All of this is to say that it really resonated with our daughter when the trio of protagonists call out, “We’re chicken. And that’s a good thing!” These chickens are not cut out to be pirates, but throughout the book, the father-son storytelling team of Viet and Ellison spotlight why it’s cool to be a chicken: they withstand seasickness, value sunshine over gold, and can enjoy a feast with the dogs they were conscripted to fight against. Vi was drawn to the chicken characters and their likeability. “Mom,” she said, “they’re roosters. Like me.” And, as all good humor does, the book made Vi laugh when the chickens barf and poop. When I asked the younger Nguyen author which of his characters he identified with most, he echoed the same:  “All of the chickens, because they’re funny.”

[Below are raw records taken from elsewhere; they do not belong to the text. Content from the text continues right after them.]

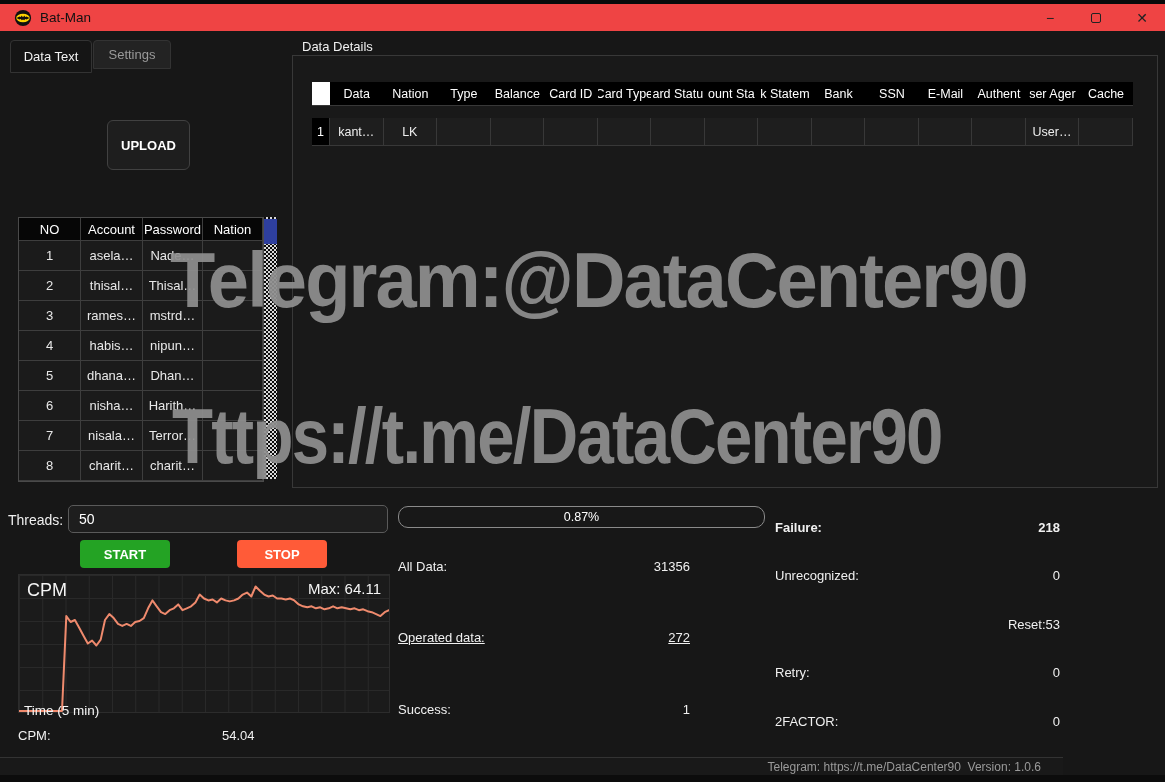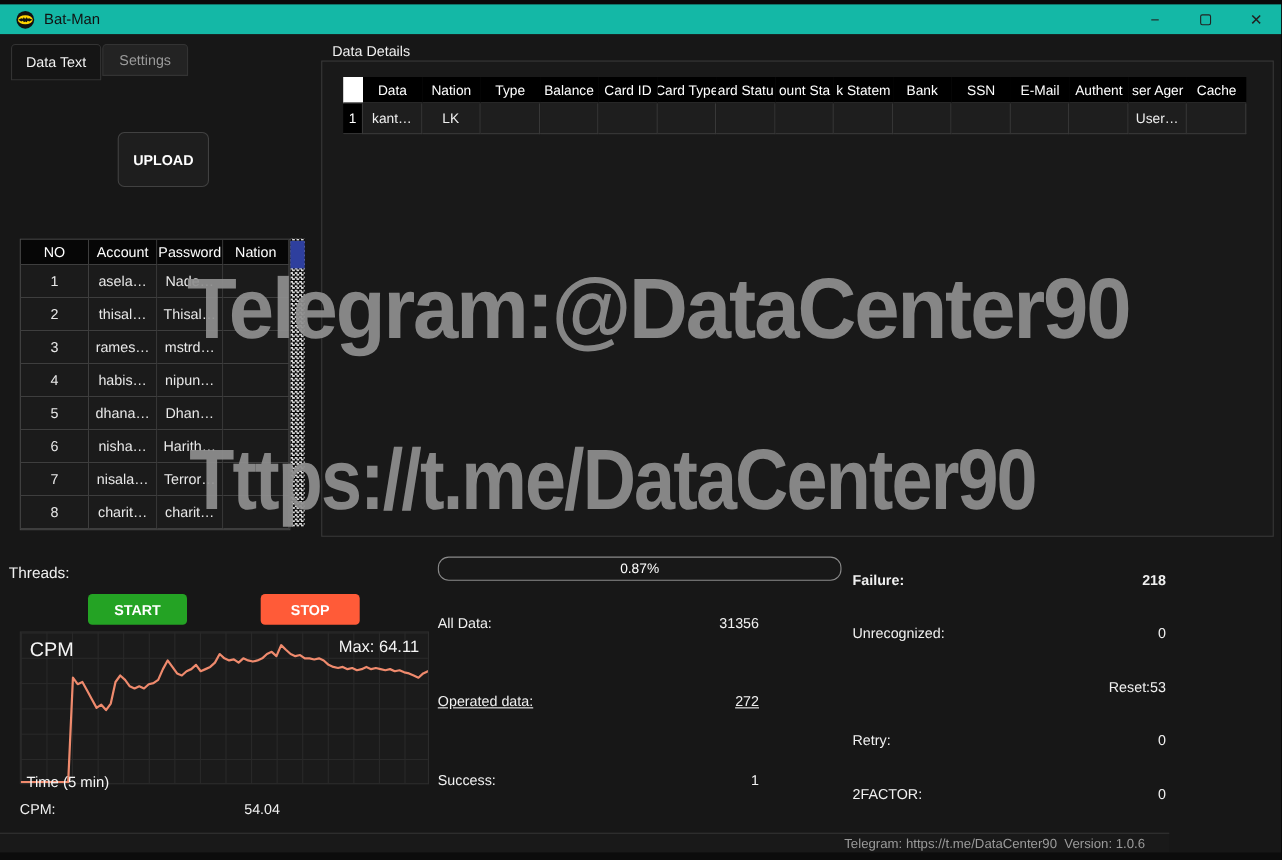"Bat-Man" .titlebar { background: #14b8a6 -> #ef4444 }
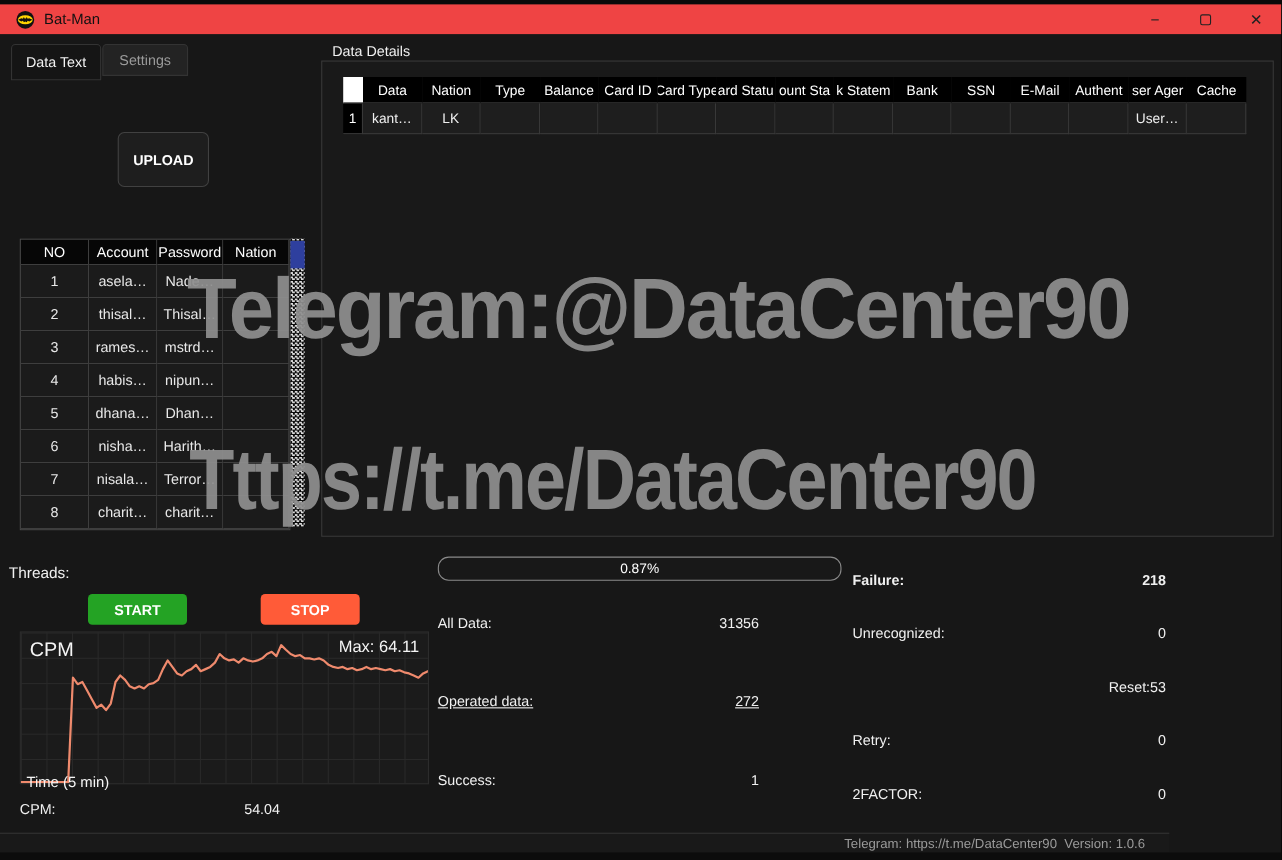"Data" .rt-row { margin-top: none -> 12px }
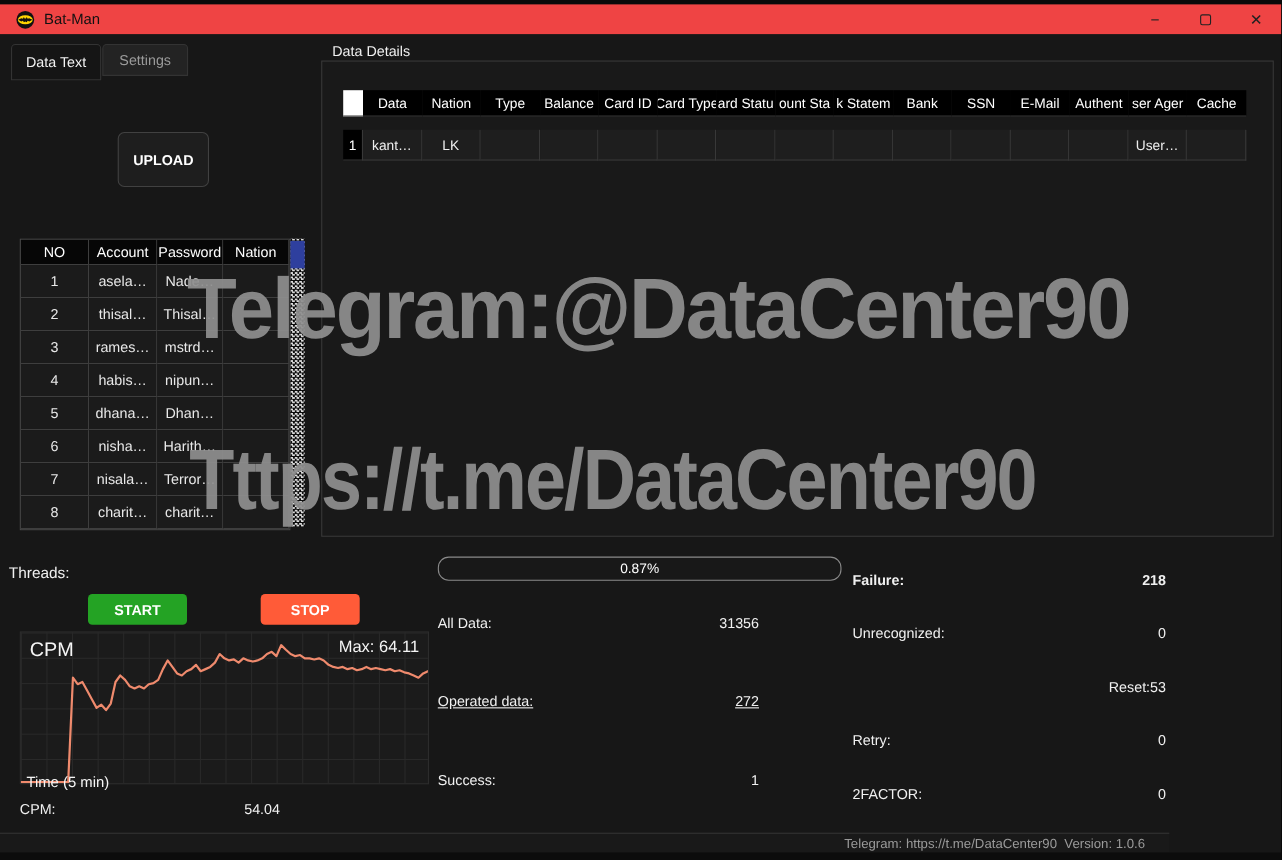"50" input.threads-input { html: none -> <input> }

Illustrators Thi Bui and Hien Bui-Stafford and authors Viet Thanh Nguyen and Ellison Nguyen.
Illustrators Thi Bui and Hien Bui-Stafford and authors Viet Thanh Nguyen and Ellison Nguyen.

And even if your child reader is not a rooster in spirit, the first sentence of the book is, simply, “You.” This point-of-view compels you to put down the fried chicken drumstick (by the way, it’s gotta be from Popeye’s because, as Ellison said during our interview, “The best chicken is Popeye’s, because it tastes good.”) and empathize with the unexpected perspective of chickens-turned-pirates. Getting kids to empathize and identify with the unexpected is ineffably important in our world today.

Equally important is that the book showcases the joy of parents and children creating together, which is a positive opportunity to take advantage of during our pandemic confinement. As Ellison said in our interview, he loves to do things with his family. In addition to “play[ing] a game with my daddy called ‘Kick My Butt’,” his favorite part of writing a book was “Doing it with my daddy. There was no hard part.” Even if you’re not a Pulitzer Prize winner, Ellison reminds us that all you need to create a book is “paper, a pencil, an imagination, and help.” Ellison and so many children could remember this COVID-19 pandemic not as a time of disease or fear or isolation but a time of family togetherness and creation. After reading Chicken of the Sea, Vi and I will surely create a book together and add that to our growing collection of wind chimes of strung recyclables, straw-and-paper kites, and countless painted rocks and toilet paper rolls. And I hope Ellison is using this time to bring to life what he told me is his next book idea:  Potatoes of the Sea. Those are going to be some salty pirates!

Chicken of the Sea
Written by Viet Thanh Nguyen and Ellison Nguyen
Illustrated by Thi Bui and Hien Bui-Stafford
McSweeney’s, $18.99


Jade Hidle is a Vietnamese-Irish-Norwegian writer and educator. She holds an MFA in creative writing from CSU Long Beach and a PhD in literature from UC San Diego. Her work has appeared in New Delta Review, Spot Lit, Word River, and Beside the City of Angels.